THE RECORDS –
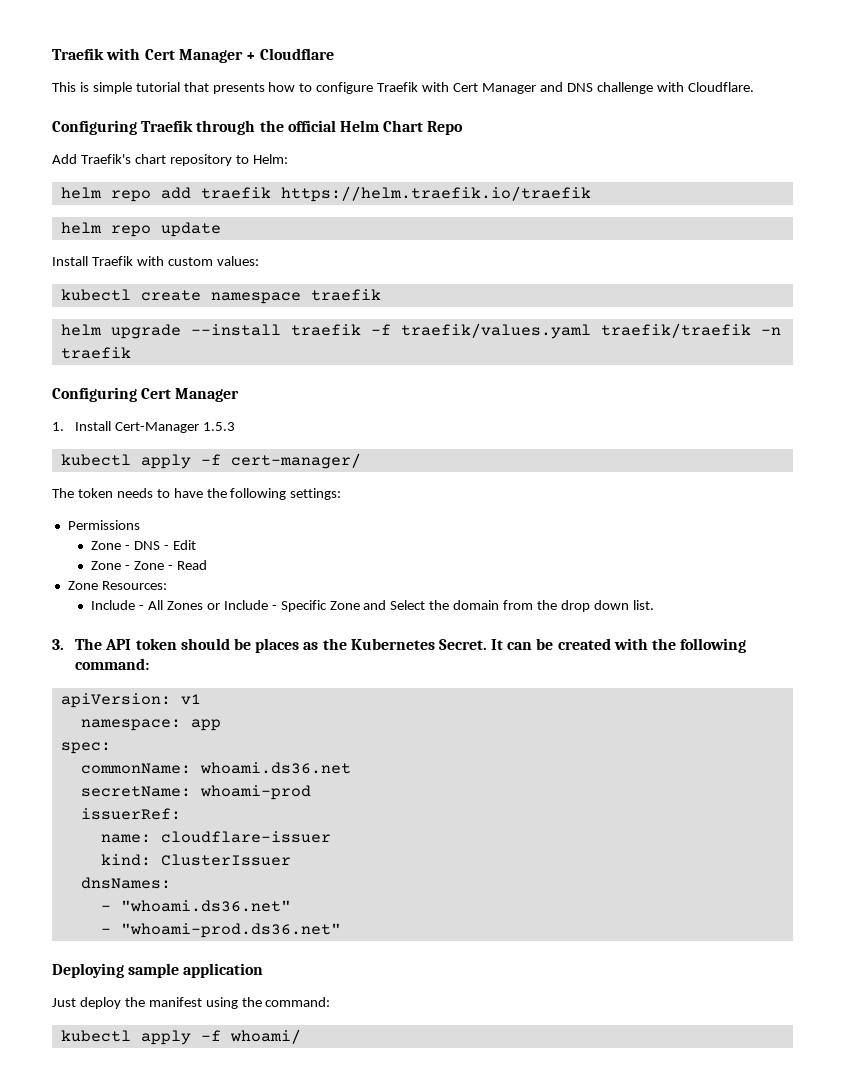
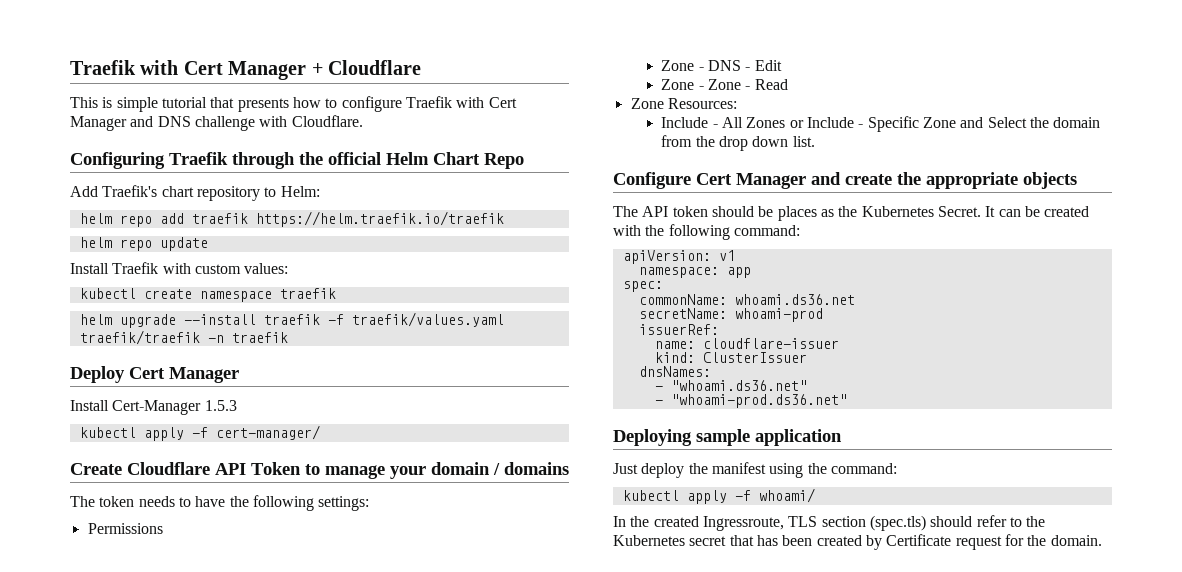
[52,387,137,402] Configuring -> [70,366,125,383] Deploy
[52,422,64,431] 1. -> (239, 375) none
(361, 461) none -> [70,462,569,479] // Create Cloudflare API Token to manage your domain / domains
[52,639,64,650] 3. -> [613,172,1077,189] Configure Cert Manager and create the appropriate objects //
(301, 1036) none -> [613,515,1046,531] [613,534,1102,550] // In the created Ingressroute, TLS section (spec.tls) should refer to the Kubernetes secret that has been created by Certificate request for the domain.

EXERCISE DETAILS – Only lines that include "none" belong in the answer; return them from the entries above.

EXPECTED ANSWER –
[52,422,64,431] 1. -> (239, 375) none
(361, 461) none -> [70,462,569,479] // Create Cloudflare API Token to manage your domain / domains
(301, 1036) none -> [613,515,1046,531] [613,534,1102,550] // In the created Ingressroute, TLS section (spec.tls) should refer to the Kubernetes secret that has been created by Certificate request for the domain.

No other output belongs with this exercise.